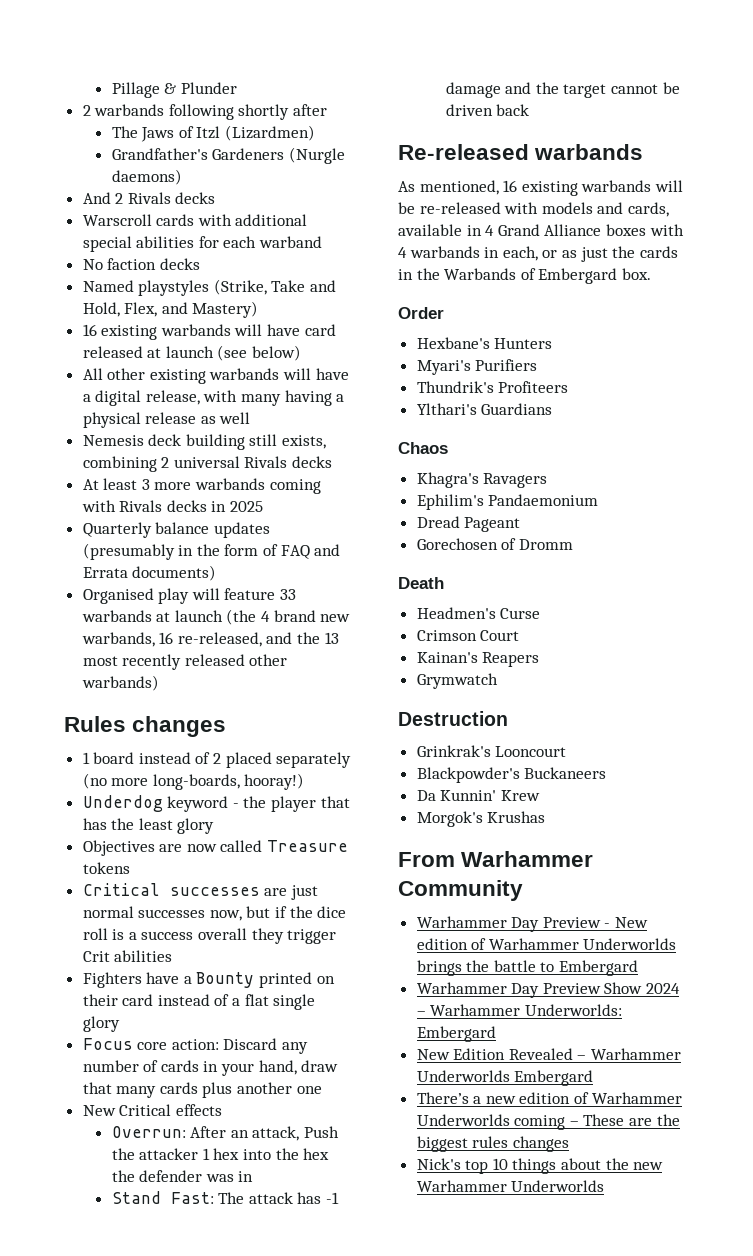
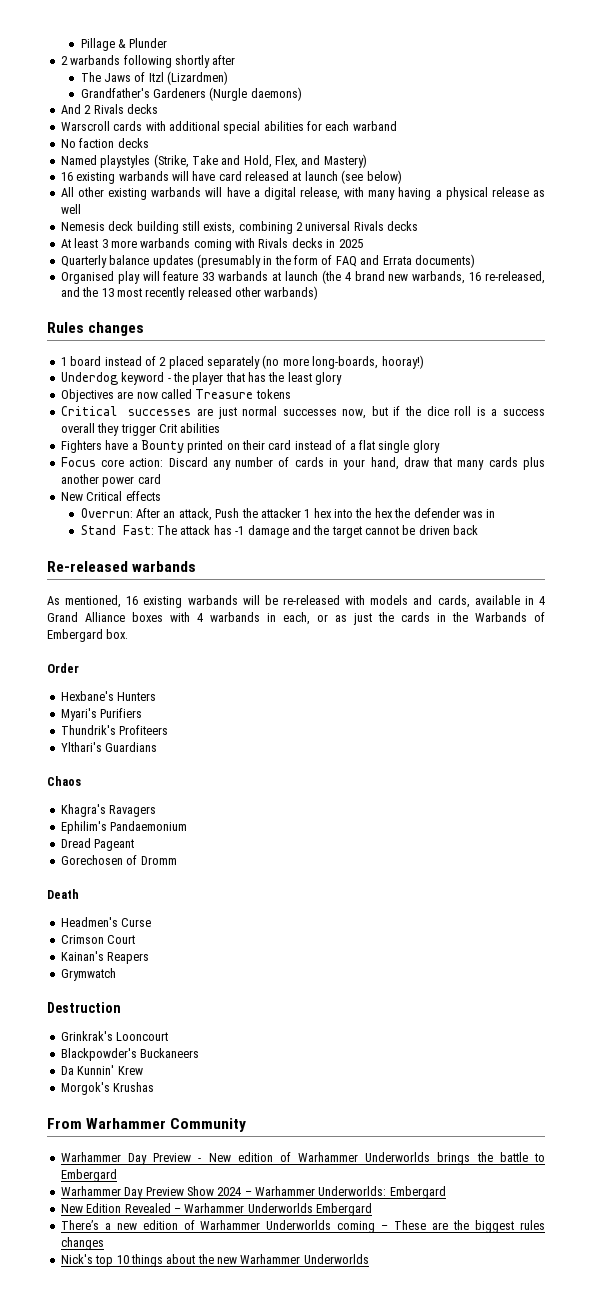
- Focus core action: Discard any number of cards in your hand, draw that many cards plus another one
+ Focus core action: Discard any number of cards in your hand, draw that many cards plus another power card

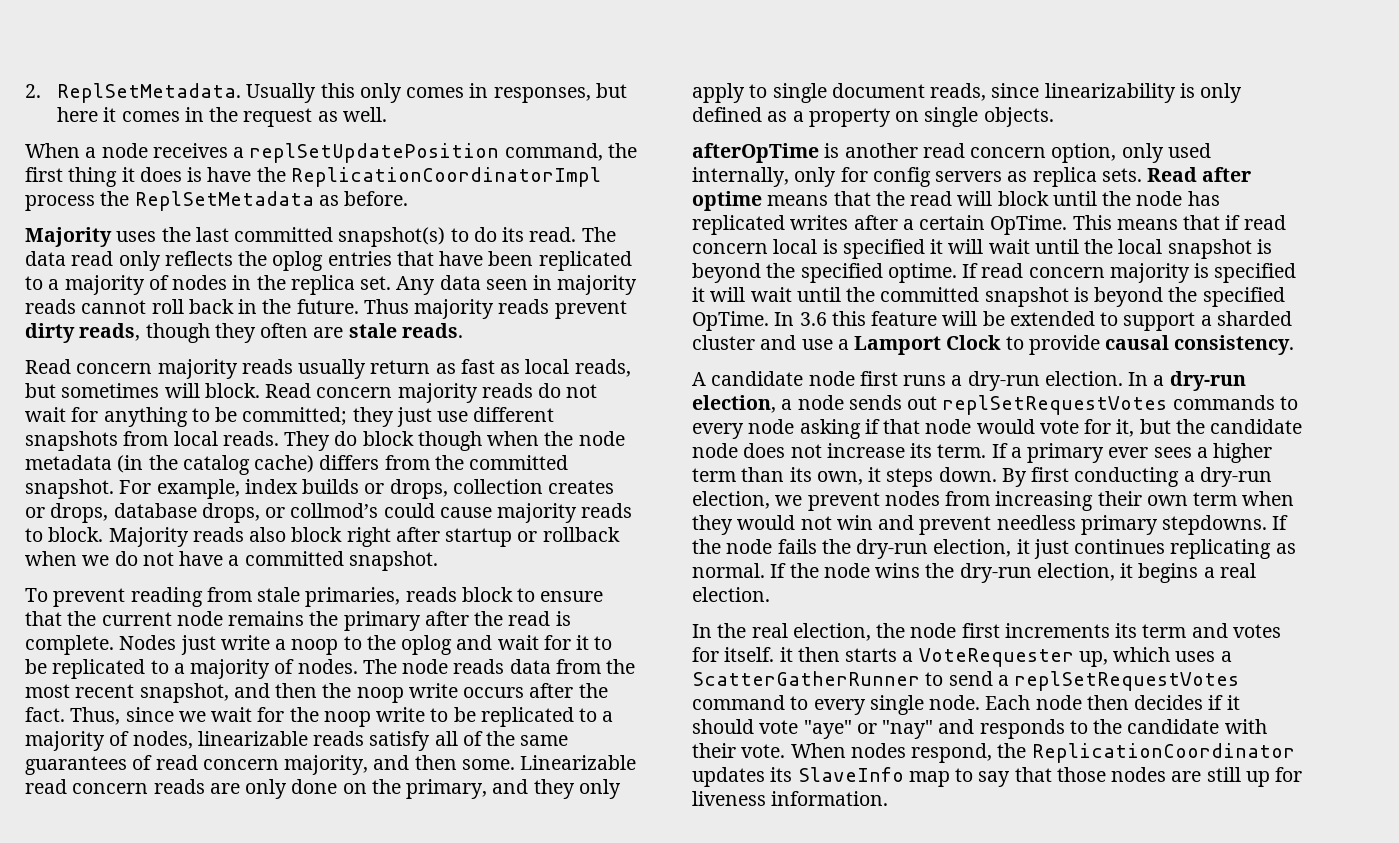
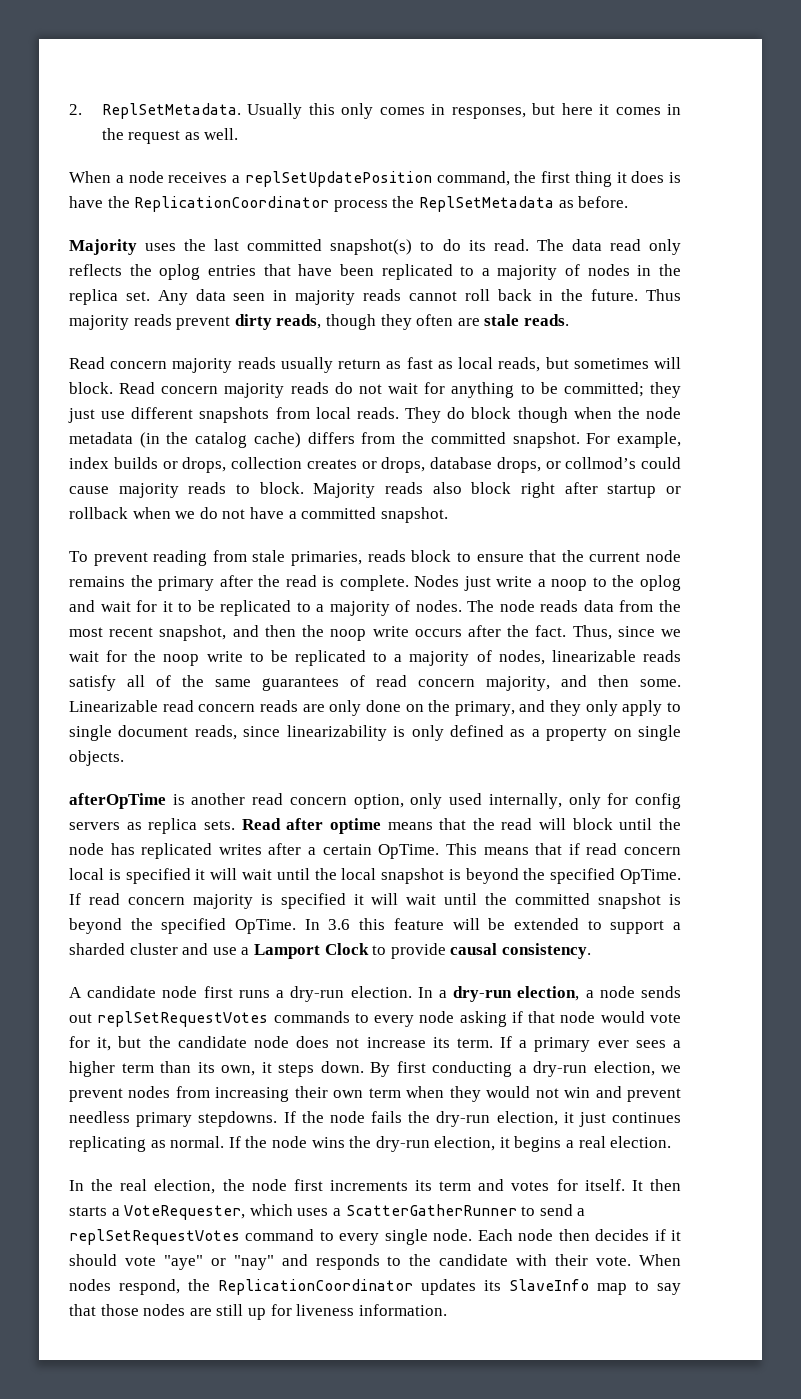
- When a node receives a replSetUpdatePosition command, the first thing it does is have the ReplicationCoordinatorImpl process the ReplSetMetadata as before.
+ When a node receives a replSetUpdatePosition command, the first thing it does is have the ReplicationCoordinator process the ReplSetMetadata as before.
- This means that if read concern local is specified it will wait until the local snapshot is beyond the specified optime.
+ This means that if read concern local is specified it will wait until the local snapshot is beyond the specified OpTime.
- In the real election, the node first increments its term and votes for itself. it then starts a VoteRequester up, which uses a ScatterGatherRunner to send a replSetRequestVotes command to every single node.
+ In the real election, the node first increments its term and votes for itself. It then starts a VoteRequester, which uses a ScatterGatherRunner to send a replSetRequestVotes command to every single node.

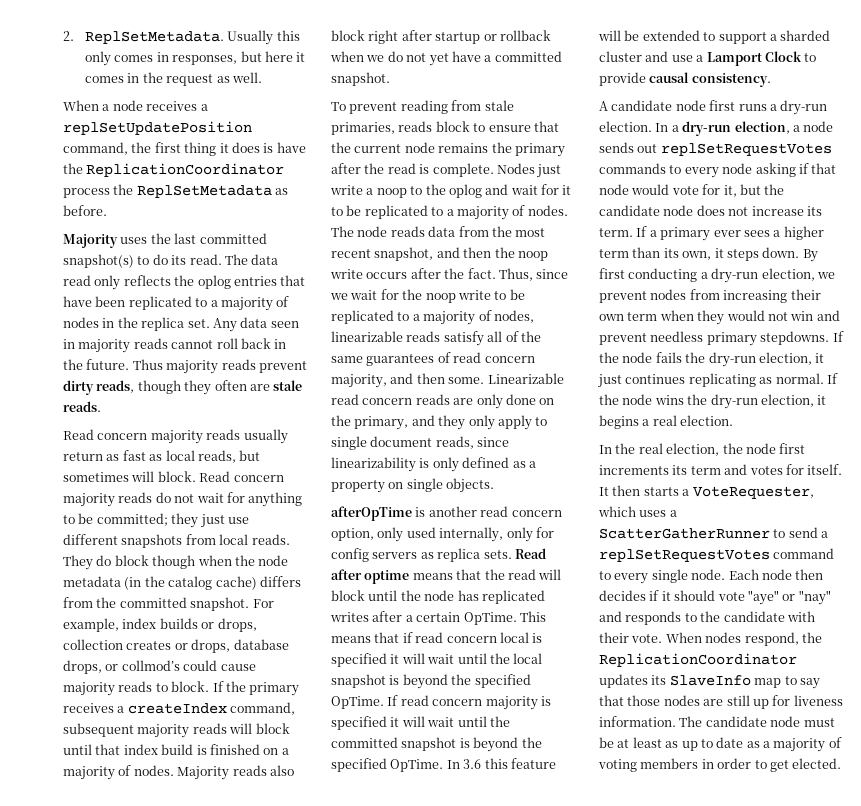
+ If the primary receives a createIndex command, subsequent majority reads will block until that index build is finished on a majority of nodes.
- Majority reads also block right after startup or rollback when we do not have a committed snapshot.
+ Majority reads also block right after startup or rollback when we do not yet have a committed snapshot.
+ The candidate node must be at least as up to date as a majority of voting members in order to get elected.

---------------

_Exercise directions_
Each entry above should be reproduced exactly, with the pictures removed.

_Result of the exercise_
- Focus core action: Discard any number of cards in your hand, draw that many cards plus another one
+ Focus core action: Discard any number of cards in your hand, draw that many cards plus another power card

- When a node receives a replSetUpdatePosition command, the first thing it does is have the ReplicationCoordinatorImpl process the ReplSetMetadata as before.
+ When a node receives a replSetUpdatePosition command, the first thing it does is have the ReplicationCoordinator process the ReplSetMetadata as before.
- This means that if read concern local is specified it will wait until the local snapshot is beyond the specified optime.
+ This means that if read concern local is specified it will wait until the local snapshot is beyond the specified OpTime.
- In the real election, the node first increments its term and votes for itself. it then starts a VoteRequester up, which uses a ScatterGatherRunner to send a replSetRequestVotes command to every single node.
+ In the real election, the node first increments its term and votes for itself. It then starts a VoteRequester, which uses a ScatterGatherRunner to send a replSetRequestVotes command to every single node.

+ If the primary receives a createIndex command, subsequent majority reads will block until that index build is finished on a majority of nodes.
- Majority reads also block right after startup or rollback when we do not have a committed snapshot.
+ Majority reads also block right after startup or rollback when we do not yet have a committed snapshot.
+ The candidate node must be at least as up to date as a majority of voting members in order to get elected.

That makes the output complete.